Thermo: Need help finding T2 and V2 in an adiabat

[Courtknee]

Homework Statement

1 mole of ideal gas initially at 294 K is compressed adiabatically and
reversibly from 0.83 atm to 10.0 atm. Calculate the initial and …final volumes,
the final temperature, $\Delta$U; $\Delta$H; Q; and W: Assume that Cv = (5/2)R

Given:

n = 1 mol
T1 = 294 K
P1 = 0.83 atm
P2 = 10 atm
Q = 0

Find
V1, V2, $\Delta$U, Q, $\Delta$H, T2, W

Homework Equations

1. The professor gave that specific heat at constant volume is (5/2)R, however, the volume of the problem changes. Is this equation completely irrelevant to the problem?

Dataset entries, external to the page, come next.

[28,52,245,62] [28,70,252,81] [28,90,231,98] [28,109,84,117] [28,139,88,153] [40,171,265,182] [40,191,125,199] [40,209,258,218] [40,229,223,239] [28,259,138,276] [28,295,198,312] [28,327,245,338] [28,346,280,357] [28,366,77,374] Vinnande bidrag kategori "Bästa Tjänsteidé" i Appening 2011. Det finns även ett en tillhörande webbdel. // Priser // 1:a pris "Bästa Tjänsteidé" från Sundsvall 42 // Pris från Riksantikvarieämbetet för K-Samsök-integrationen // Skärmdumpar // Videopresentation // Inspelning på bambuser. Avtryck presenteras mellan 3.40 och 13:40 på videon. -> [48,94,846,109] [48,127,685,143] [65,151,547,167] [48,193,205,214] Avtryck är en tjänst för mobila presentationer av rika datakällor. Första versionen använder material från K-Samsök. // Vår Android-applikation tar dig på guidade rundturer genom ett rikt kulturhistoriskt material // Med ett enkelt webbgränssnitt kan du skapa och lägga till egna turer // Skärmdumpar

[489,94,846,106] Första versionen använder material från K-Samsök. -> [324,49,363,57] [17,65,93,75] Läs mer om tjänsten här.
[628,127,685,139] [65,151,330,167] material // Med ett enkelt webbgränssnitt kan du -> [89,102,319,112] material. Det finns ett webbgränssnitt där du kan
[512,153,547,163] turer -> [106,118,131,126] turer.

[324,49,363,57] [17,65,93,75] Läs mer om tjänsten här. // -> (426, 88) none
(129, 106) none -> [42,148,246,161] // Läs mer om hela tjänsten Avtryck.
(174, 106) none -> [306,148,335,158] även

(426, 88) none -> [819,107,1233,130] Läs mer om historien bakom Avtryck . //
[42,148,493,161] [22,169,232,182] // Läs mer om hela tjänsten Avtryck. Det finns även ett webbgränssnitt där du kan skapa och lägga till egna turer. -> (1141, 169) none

2. How to you find the final temperature and final volume?

The Attempt at a Solution

I started off with PV = nRT for the initial givens and obtained that V1 = 29.1 L

Now, I'm stuck. I've tried using the ideal gas equation again, but I have 2 unknowns. I tried rearranging the equation and setting it equal the initial equations. I know how to find the other unknowns, but I'm stuck at this part for some reason.

 

[Andrew Mason]

Homework Statement

1 mole of ideal gas initially at 294 K is compressed adiabatically and
reversibly from 0.83 atm to 10.0 atm. Calculate the initial and …final volumes,
the final temperature, $\Delta$U; $\Delta$H; Q; and W: Assume that Cv = (5/2)R

Given:

n = 1 mol
T1 = 294 K
P1 = 0.83 atm
P2 = 10 atm
Q = 0

Find
V1, V2, $\Delta$U, Q, $\Delta$H, T2, W

Homework Equations

1. The professor gave that specific heat at constant volume is (5/2)R, however, the volume of the problem changes. Is this equation completely irrelevant to the problem?

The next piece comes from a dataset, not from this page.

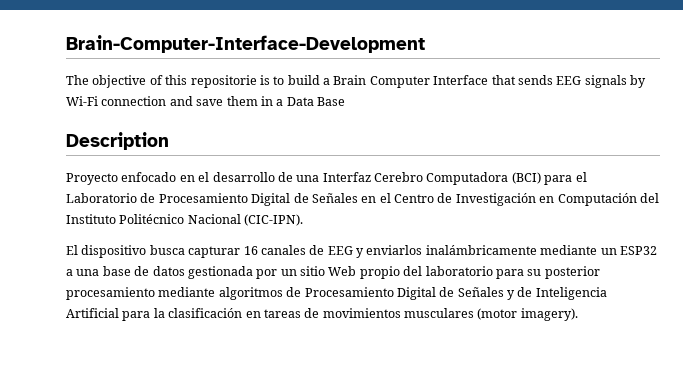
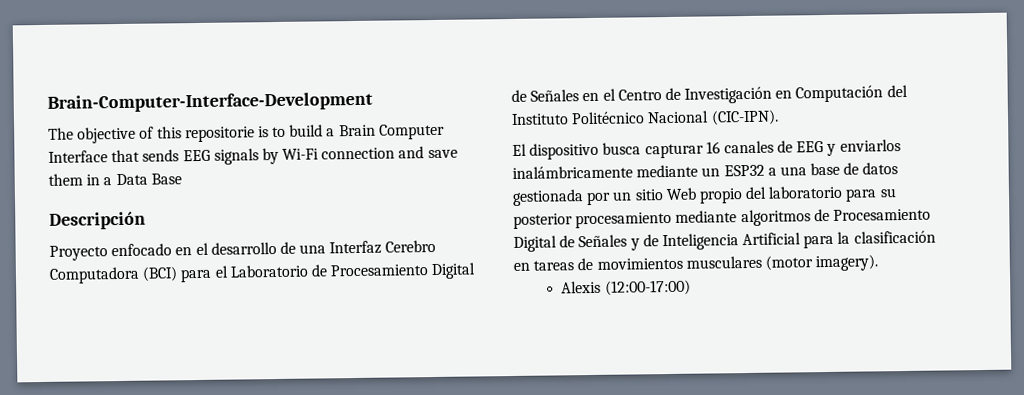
[66,132,169,150] Description -> [49,211,146,230] Descripción
(578, 314) none -> [561,279,691,296] // Alexis (12:00-17:00)

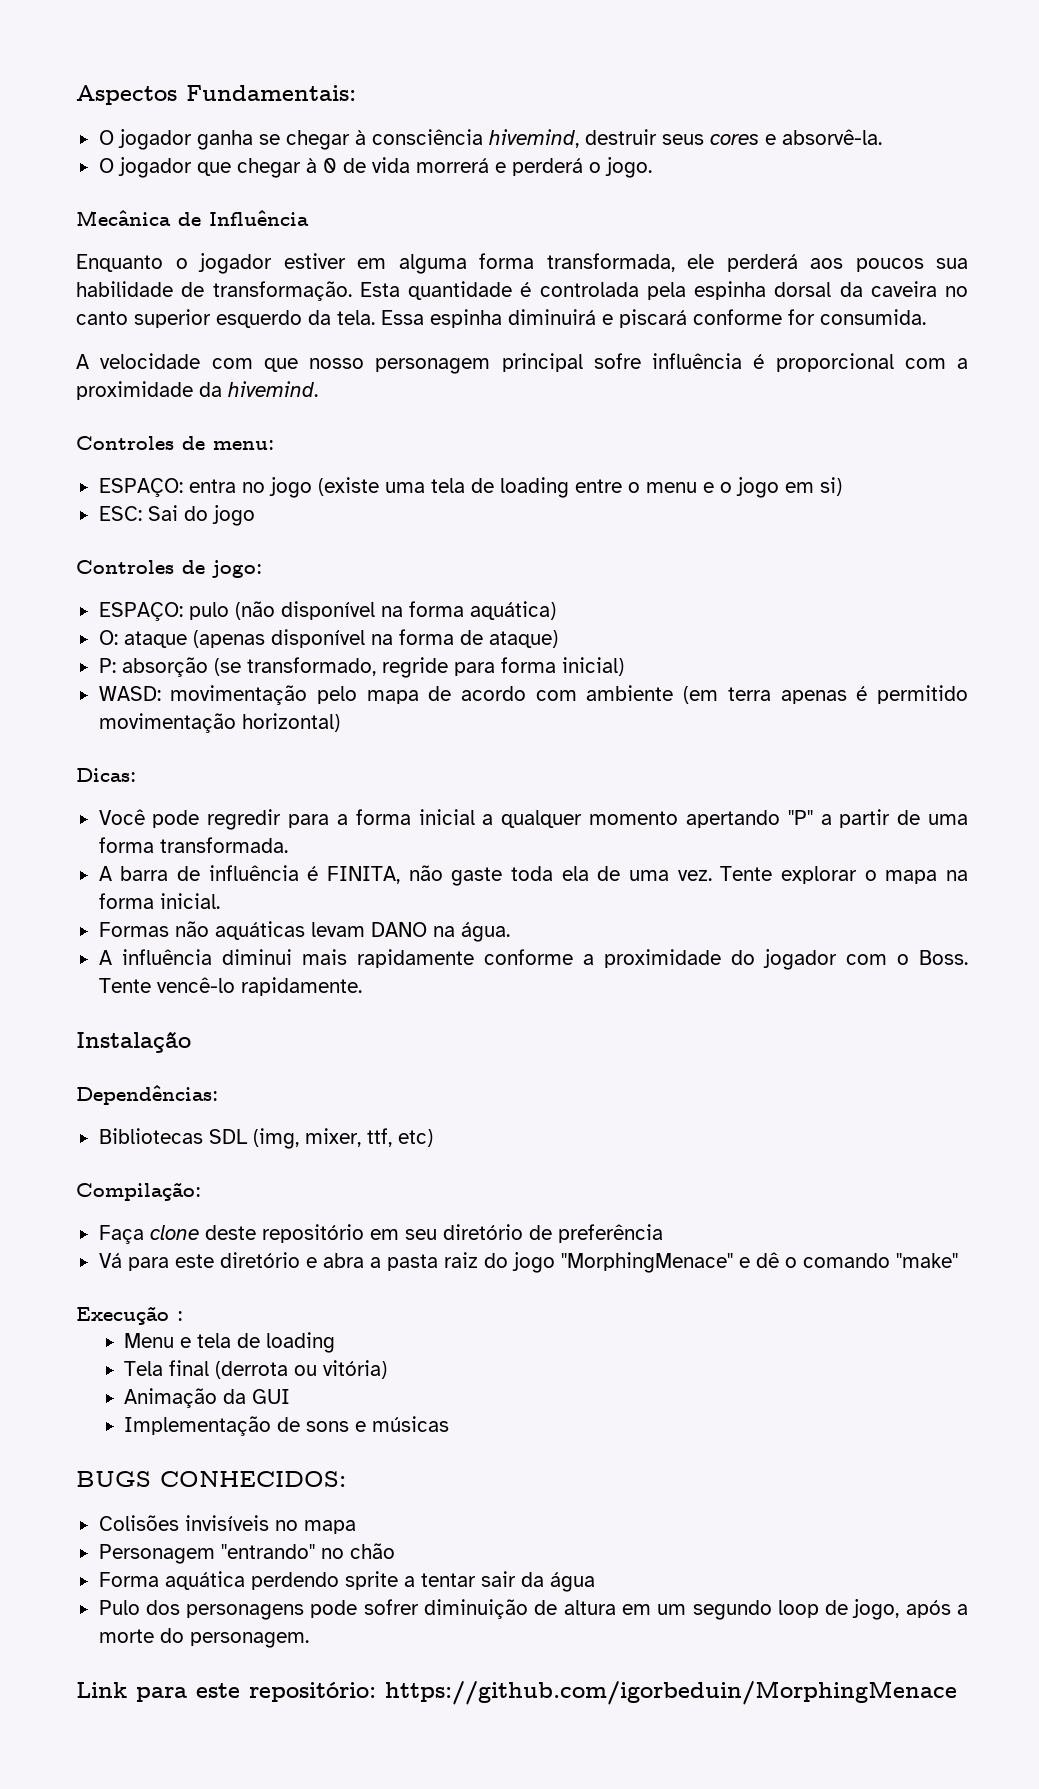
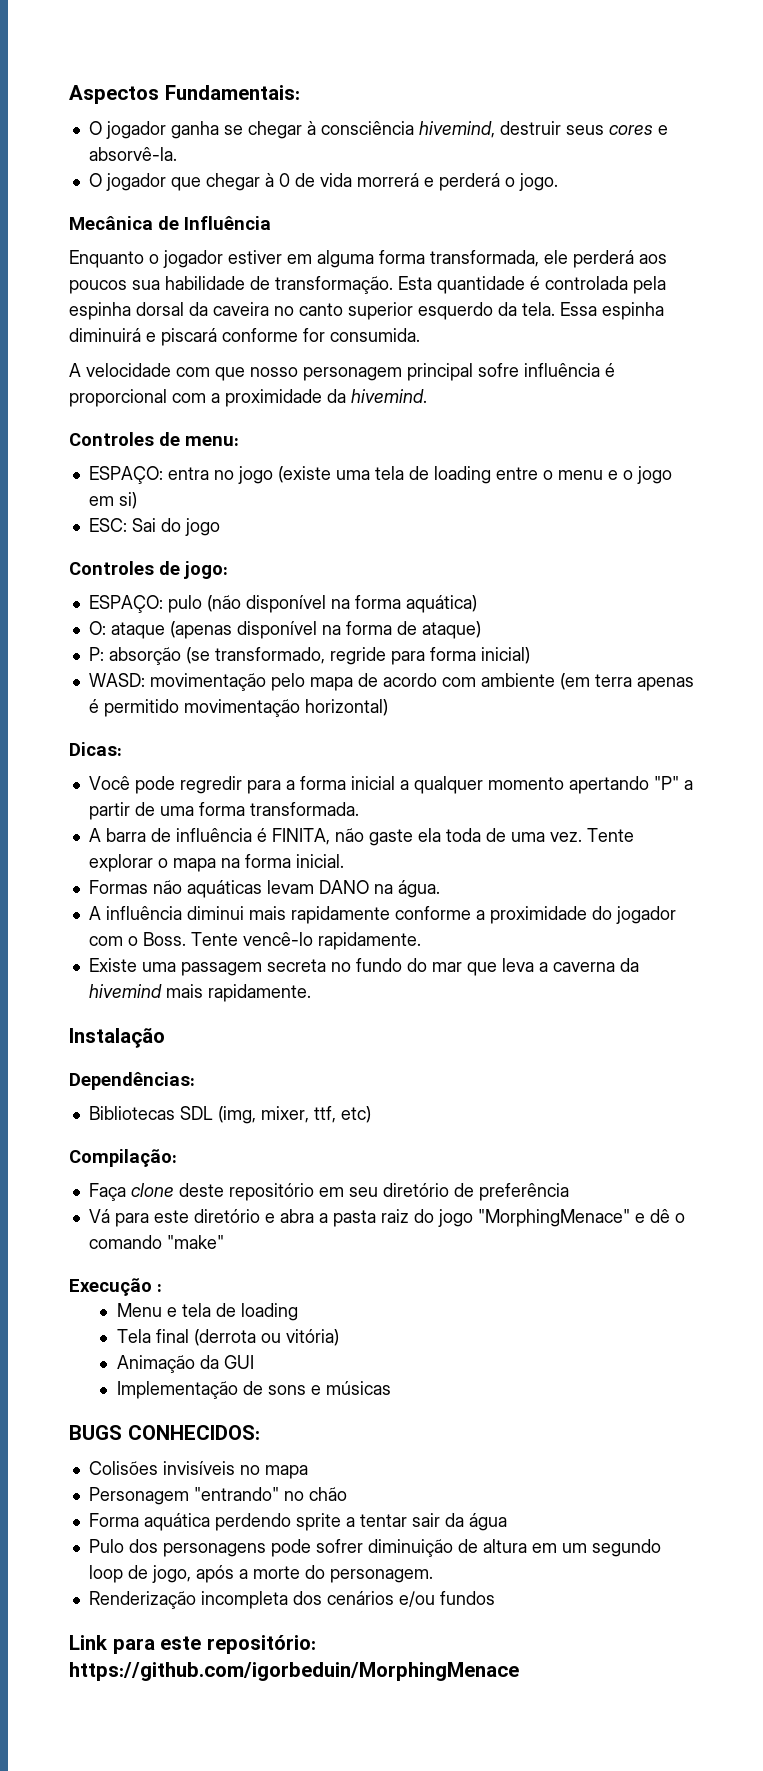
[510,866,589,881] toda ela -> [417,828,481,842] ela toda
(362, 986) none -> [88,958,639,976] [88,984,311,1002] // Existe uma passagem secreta no fundo do mar que leva a caverna da hivemind mais rapidamente.
(309, 1640) none -> [88,1591,495,1609] // Renderização incompleta dos cenários e/ou fundos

2. How to you find the final temperature and final volume?

The Attempt at a Solution

I started off with PV = nRT for the initial givens and obtained that V1 = 29.1 L

Now, I'm stuck. I've tried using the ideal gas equation again, but I have 2 unknowns. I tried rearranging the equation and setting it equal the initial equations. I know how to find the other unknowns, but I'm stuck at this part for some reason.

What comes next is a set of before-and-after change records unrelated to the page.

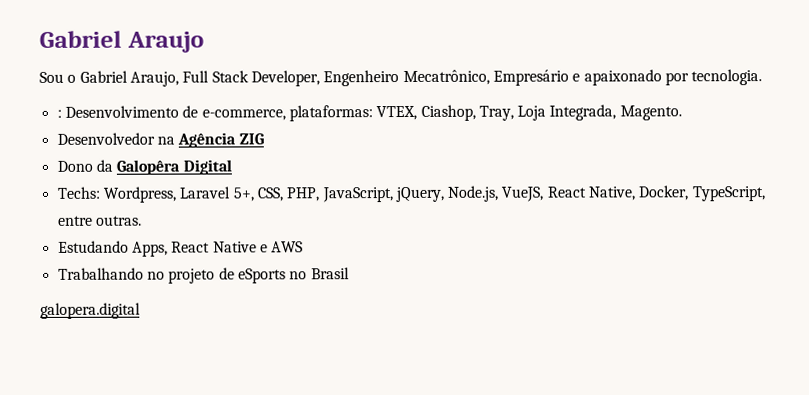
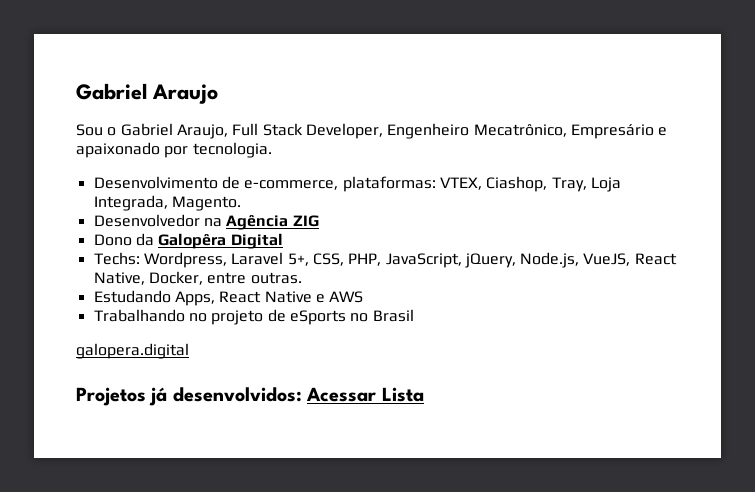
[56,109,62,118] : -> (272, 150) none
[691,186,766,202] TypeScript, -> (203, 278) none
(141, 310) none -> [76,387,424,406] // Projetos já desenvolvidos: Acessar Lista

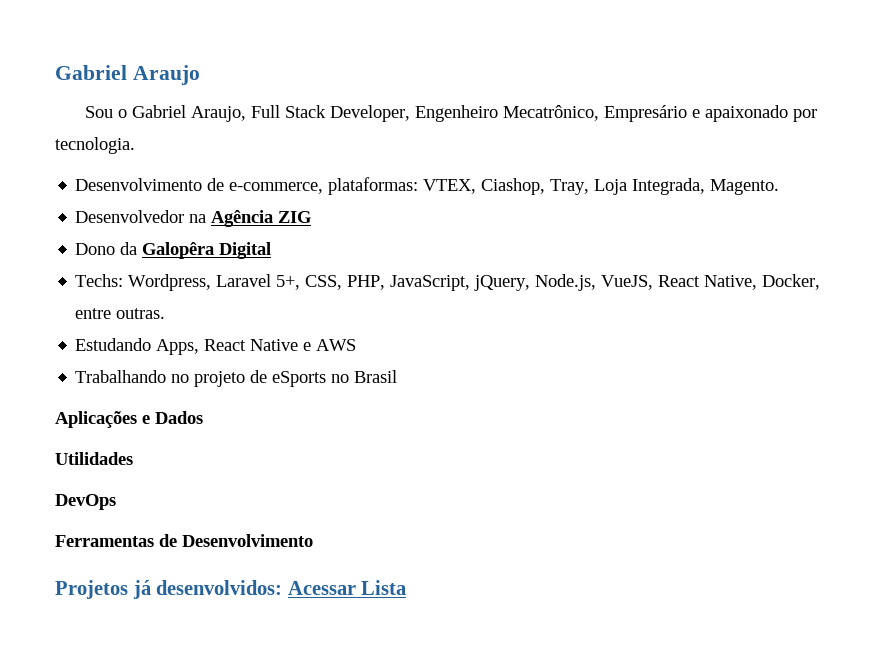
[76,343,189,359] galopera.digital -> [55,411,203,428] [55,452,133,465] [55,494,116,510] [55,534,313,547] Aplicações e Dados // Utilidades // DevOps // Ferramentas de Desenvolvimento

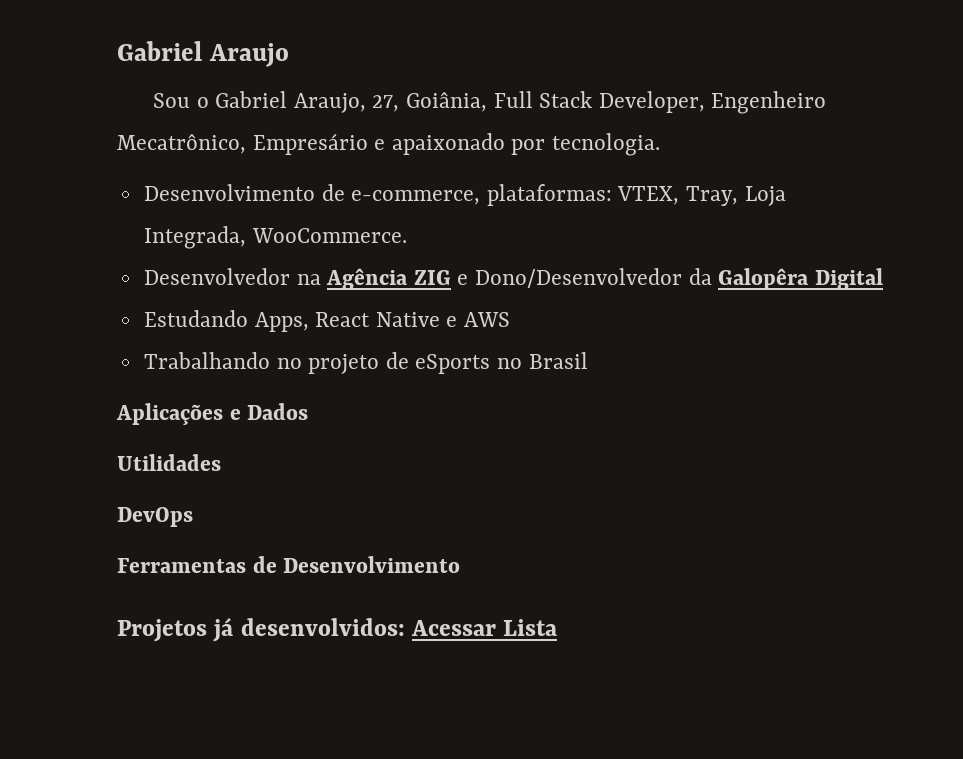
(247, 114) none -> [372,92,488,112] 27, Goiânia,
[481,178,546,195] Ciashop, -> (680, 195) none
[710,179,780,195] Magento. -> [251,228,407,243] WooCommerce.
[75,243,116,255] // Dono -> [457,268,683,288] e Dono/Desenvolvedor
[75,274,821,291] [75,308,166,319] // Techs: Wordpress, Laravel 5+, CSS, PHP, JavaScript, jQuery, Node.js, VueJS, React Native, Docker, entre outras. -> (883, 279) none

You need to use the adiabatic condition: $PV^\gamma = constant = K$ which can be rewritten: $TV^{\gamma-1} = K/nR = constant$

AM

 

[Courtknee]

I'm assuming that the constant K will remain the same for p1*v1 and p2*v2

If I set P₁V₁^γ = K, then I can use that constant for P₂V₂^γ and obtain the volume, correct?

 

[Andrew Mason]

I'm assuming that the constant K will remain the same for p1*v1 and p2*v2

If it didn't, it would not be constant!

If I set P₁V₁^γ = K, then I can use that constant for P₂V₂^γ and obtain the volume, correct?

Exactly.

AM

 

[Nickie]

I would suggest approaching this problem by using the adiabatic process equation, P1V1^γ = P2V2^γ, where γ is the ratio of specific heats (Cp/Cv) for an ideal gas. In this case, since Cv = (5/2)R, then γ = 1.4. From this equation, you can solve for V2 and then use the ideal gas law to solve for T2. Additionally, since the process is adiabatic, Q = 0, so you can use the first law of thermodynamics, ΔU = Q - W, to solve for ΔU and then use the relationship ΔU = ΔH - Δ(PV) to solve for ΔH. Lastly, you can use the work done equation, W = -PΔV, to solve for W. I hope this helps guide you in finding the final temperature and volume.